17beta-estradiol inhibits angiotensin II-induced cardiac myofibroblast differentiation.

Cardiac fibroblasts play an important role in myocardial remodeling by proliferating, differentiating, and secreting extracellular matrix proteins. Estrogen has been reported to have a number of cardioprotective properties. However, it is unclear whether estrogen affects cardiac fibroblast differentiation. The purpose of the present study was to investigate the effect of estrogen on angiotensin II-induced cardiac fibroblast proliferation and differentiation. Cardiac fibroblasts were stimulated with angiotensin II (1 microM) in the presence or absence of 17beta-estradiol (100 nM).
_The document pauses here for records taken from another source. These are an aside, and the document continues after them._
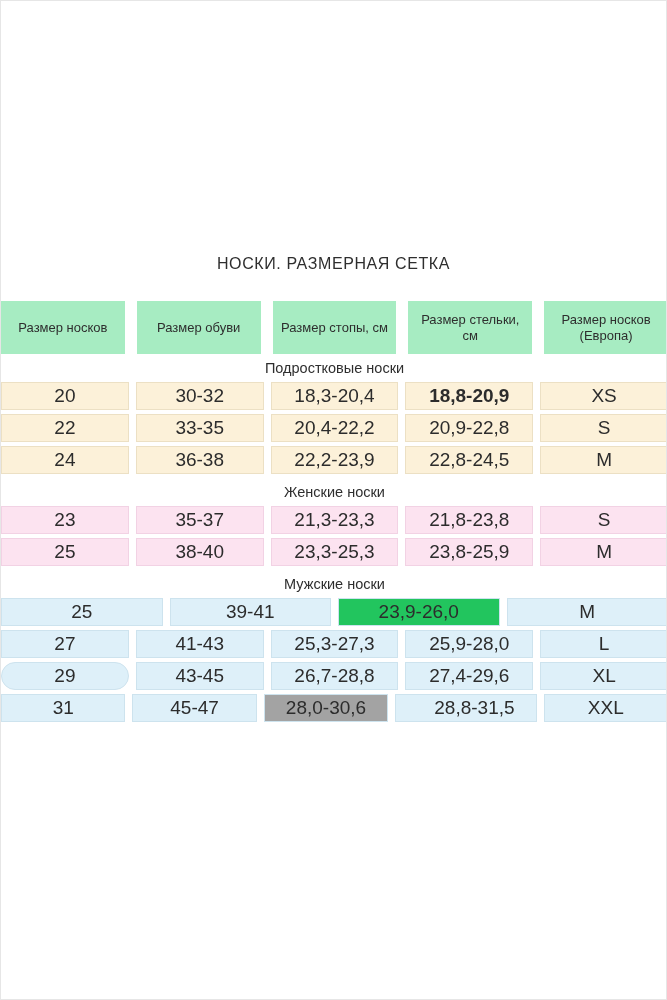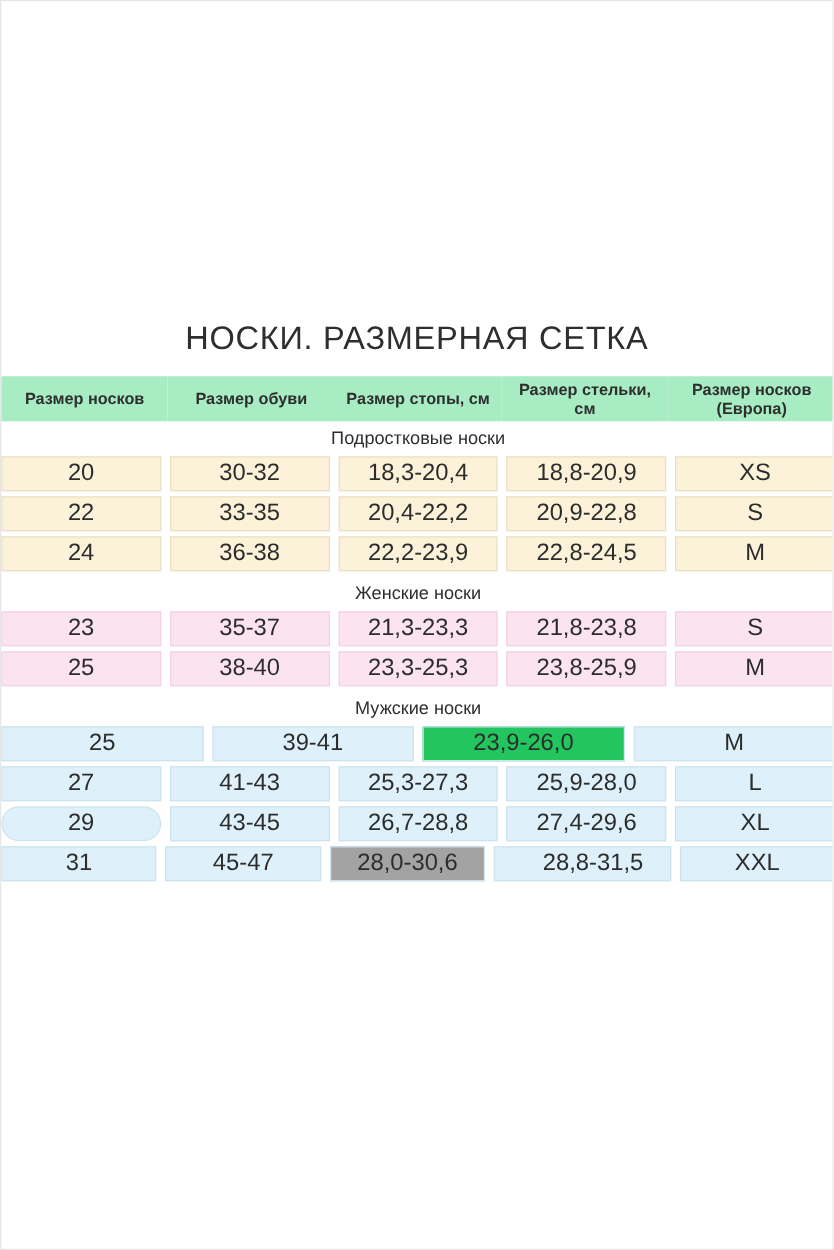--- a/index.html
+++ b/index.html
@@ -21,7 +21,7 @@
     width: 100%;
     margin: 0;
     text-align: center;
-    font-size: 26px;
+    font-size: 16px;
     font-weight: 500;
     letter-spacing: 0.6px;
     color: #2e2e2e;

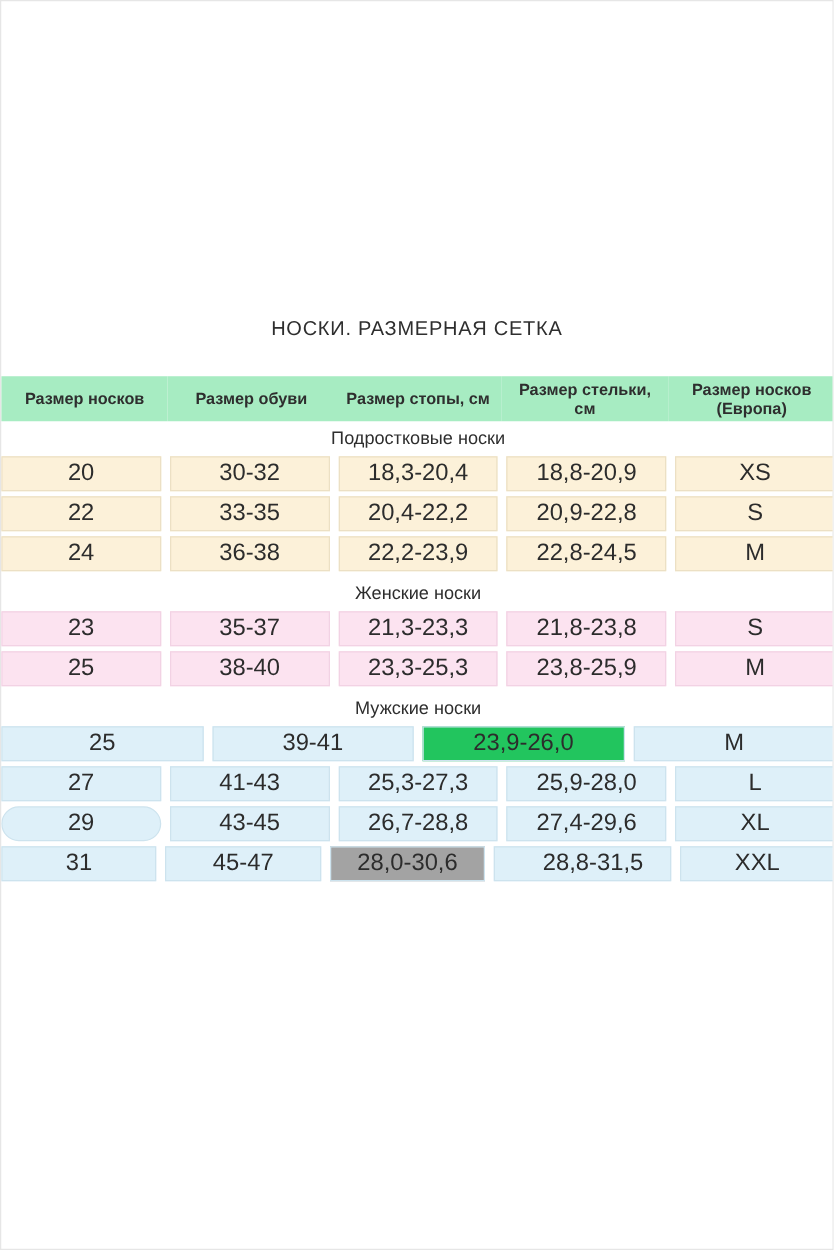--- a/index.html
+++ b/index.html
@@ -34,9 +34,8 @@
   }
   .header-row {
     display: flex;
-    gap: 0;
-    height: 36px;
-    font-weight: bold;
+    gap: 12px;
+    height: 53px;
   }
   .cell {
     flex: 1 1 0;

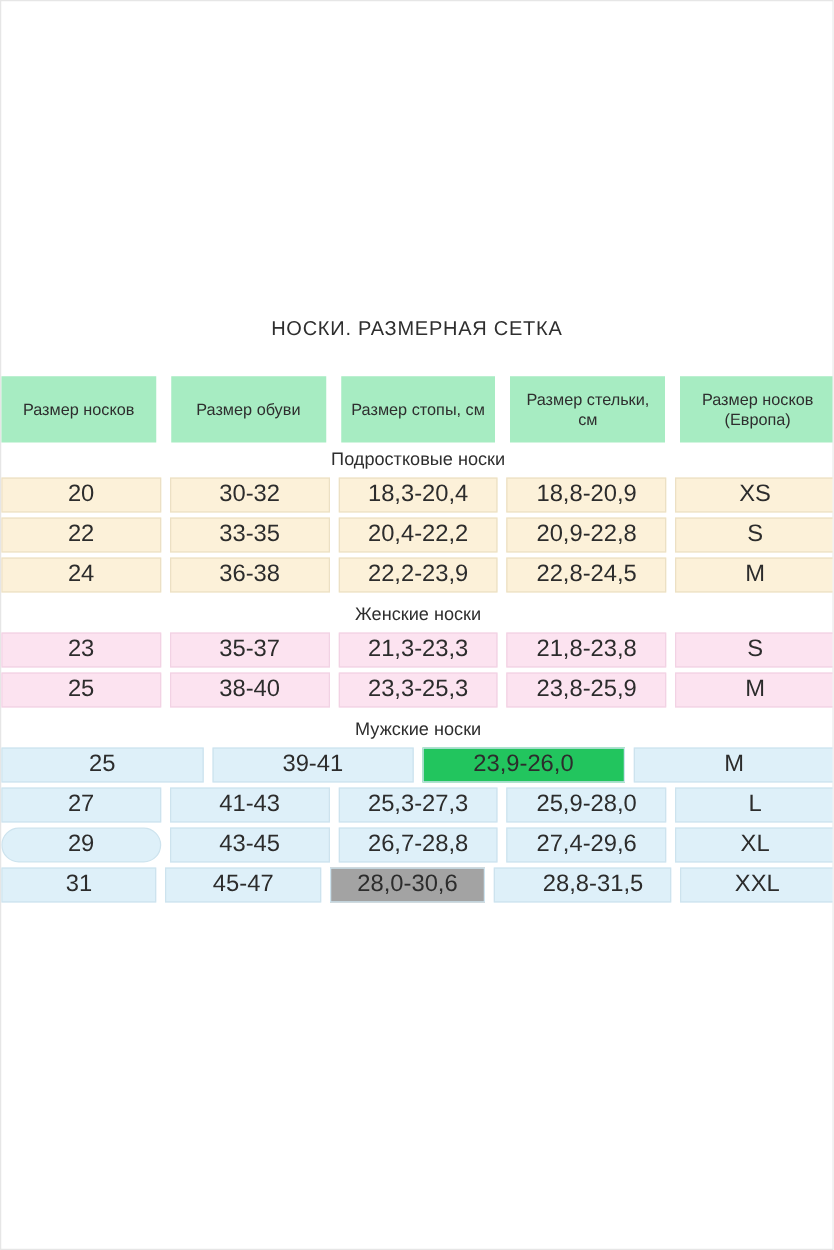--- a/index.html
+++ b/index.html
@@ -90,7 +90,7 @@
           <div class="cell data-cell" style="background: rgb(252, 241, 217); border-color: rgb(236, 224, 196);">20</div>
           <div class="cell data-cell" style="background: rgb(252, 241, 217); border-color: rgb(236, 224, 196);">30-32</div>
           <div class="cell data-cell" style="background: rgb(252, 241, 217); border-color: rgb(236, 224, 196);">18,3-20,4</div>
-          <div class="cell data-cell" style="background: rgb(252, 241, 217); border-color: rgb(236, 224, 196);">18,8-20,9</div>
+          <div class="cell data-cell" style="background: rgb(252, 241, 217); border-color: rgb(236, 224, 196); font-weight: bold;">18,8-20,9</div>
           <div class="cell data-cell" style="background: rgb(252, 241, 217); border-color: rgb(236, 224, 196);">XS</div>
         </div>
         <div class="data-row">

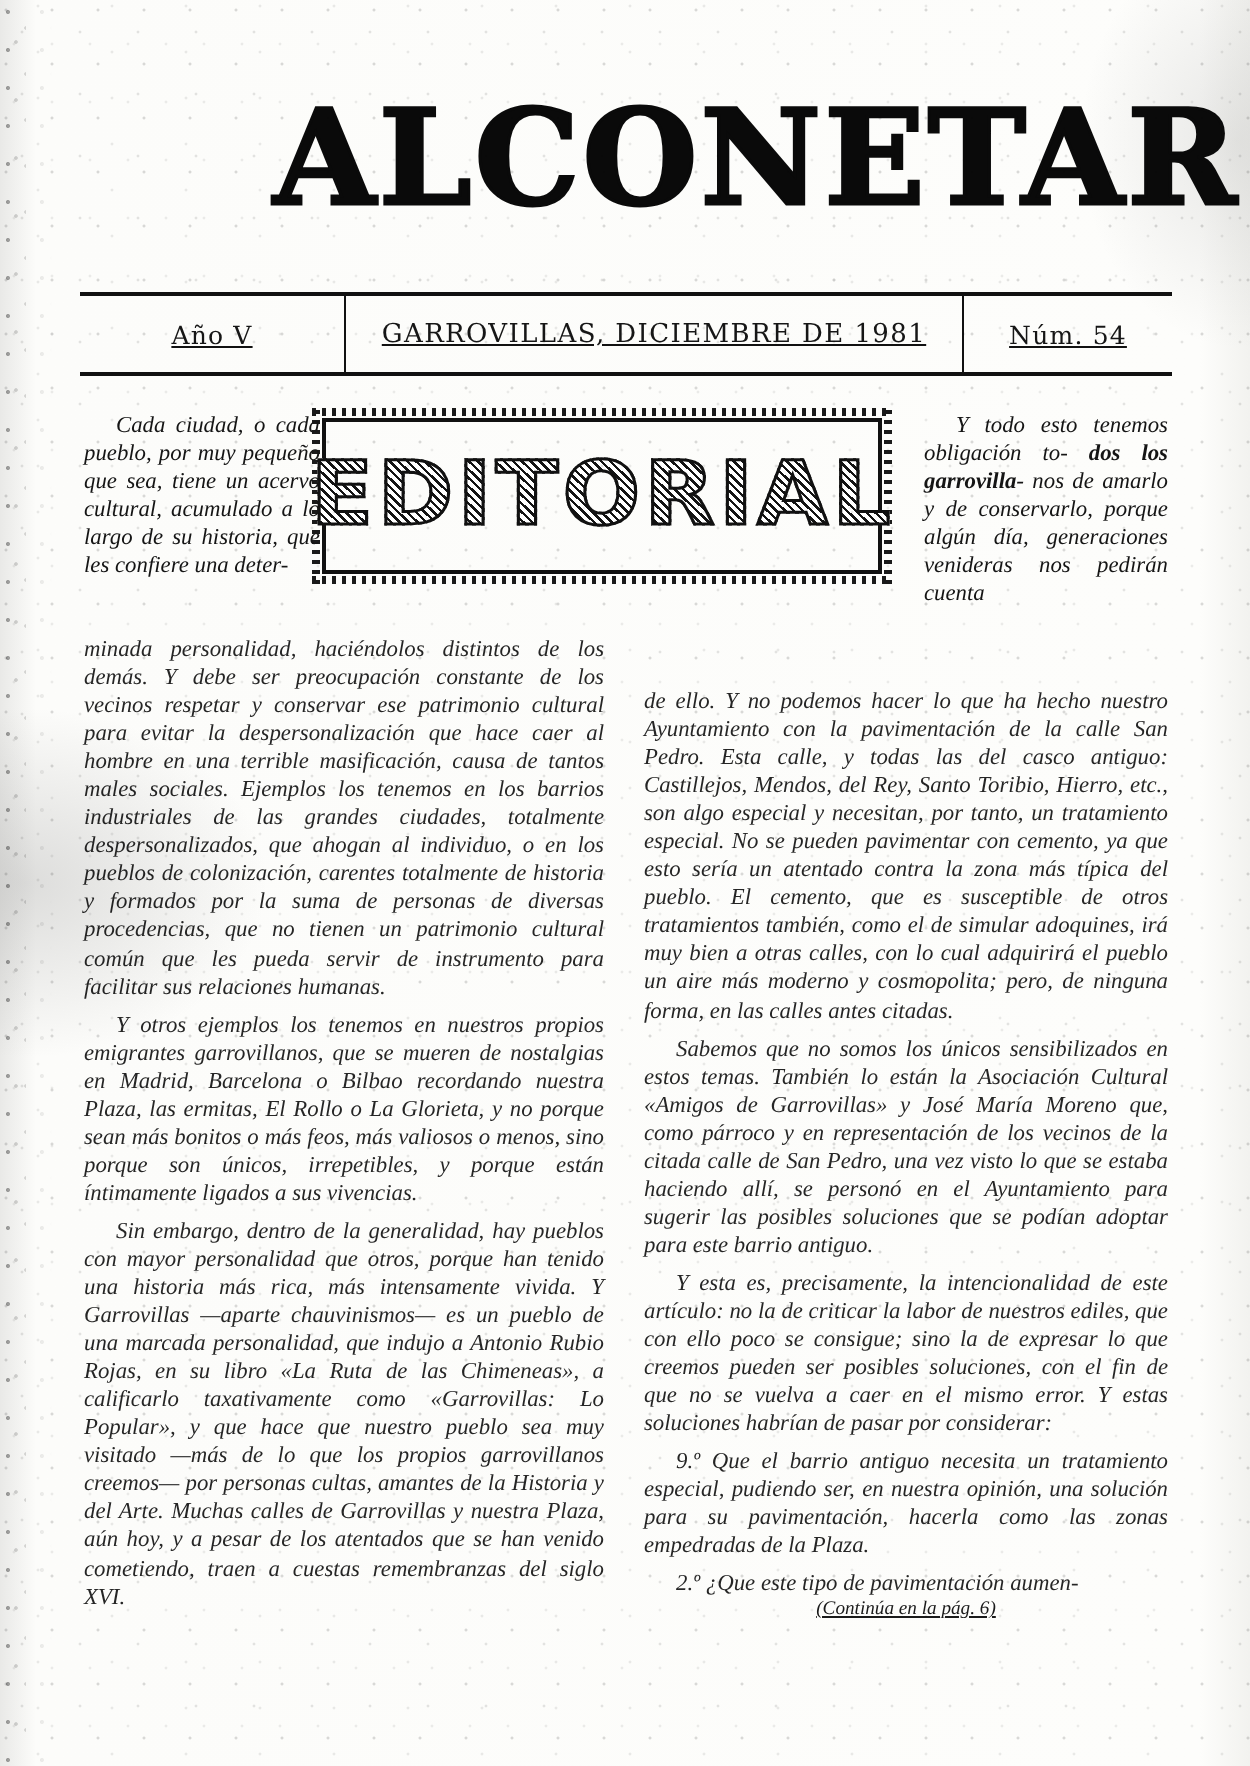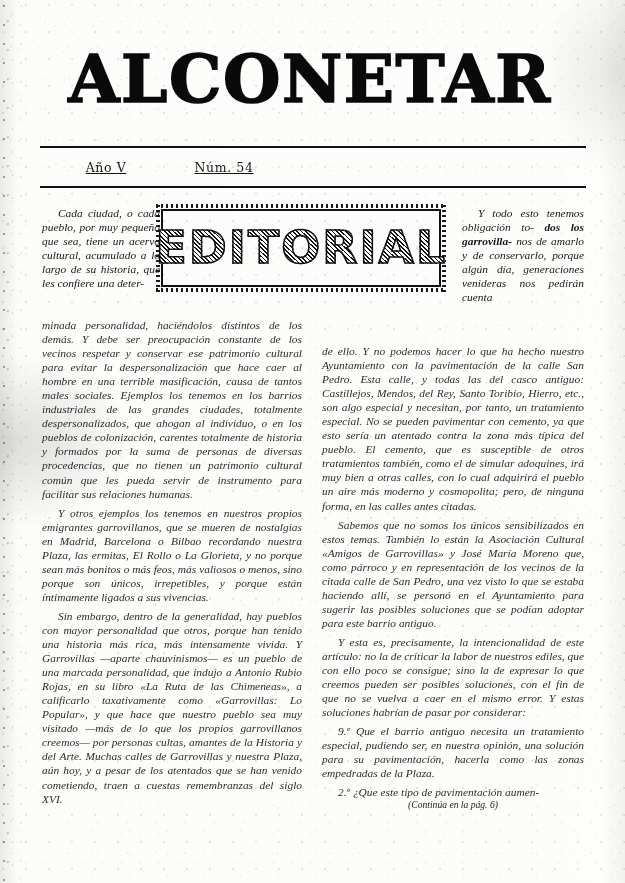--- a/index.html
+++ b/index.html
@@ -65,7 +65,7 @@
     top: 46px;
     left: 0;
     width: 620px;
-    text-align: center;
+    text-align: right;
     font-family: "DejaVu Serif", "Liberation Serif", serif;
     font-weight: 700;
     font-size: 66px;

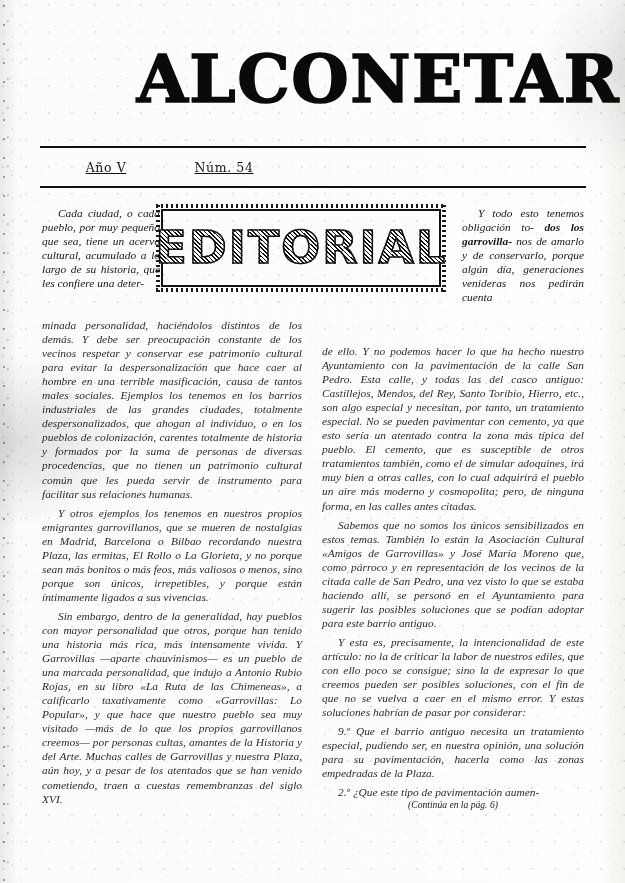--- a/index.html
+++ b/index.html
@@ -187,6 +187,7 @@
 
   <div class="masthead-band">
     <div class="band-cell band-year">Año V</div>
+    <div class="band-cell band-place">GARROVILLAS, DICIEMBRE DE 1981</div>
     <div class="band-cell band-num">Núm. 54</div>
   </div>
 

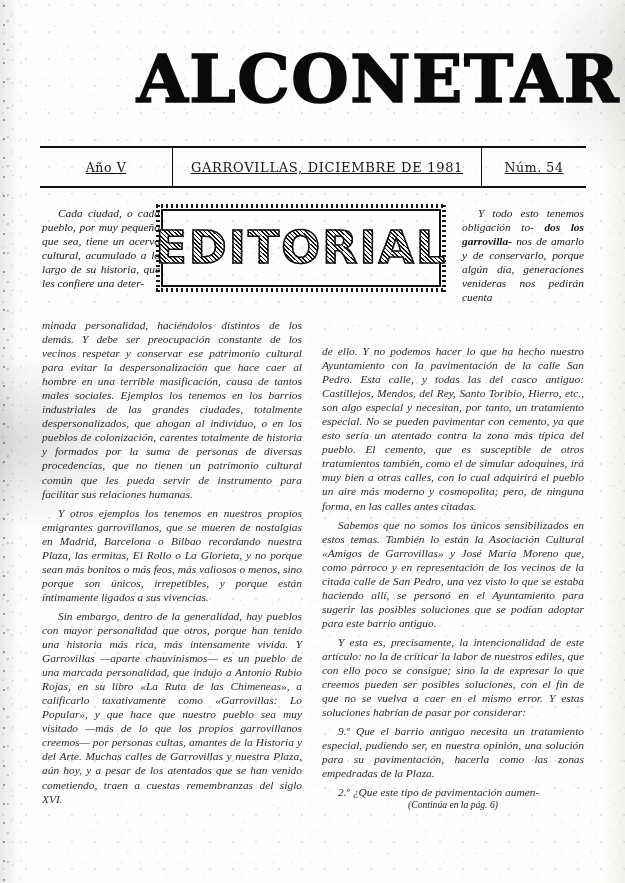--- a/index.html
+++ b/index.html
@@ -172,6 +172,7 @@
     font-size: 9.6px;
     font-style: italic;
     color: #1a1a1a;
+    text-decoration: underline;
   }
 
   .ink-fade { opacity: .93; }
Pretreatment of cardiac fibroblasts with 17beta-estradiol significantly inhibited angiotensin II-induced cardiac fibroblast proliferation and differentiation (indicated by a reduction in alpha-smooth muscle actin (alpha-SMA) expression) by 25% and 20%. Pretreatment of 17beta-estradiol significantly reduced angiotensin II-increased levels of phospho-p38 mitogen-activated protein kinase (MAPK) by 40% and nuclear factor-kappaB (NF-kappaB) binding activity in cardiac fibroblasts by 55%. Our data suggests estrogen could have an anti-fibrotic effect through limiting cardiac fibroblast proliferation and differentiation, which are the critical steps in the pathogenesis of cardiac fibrosis.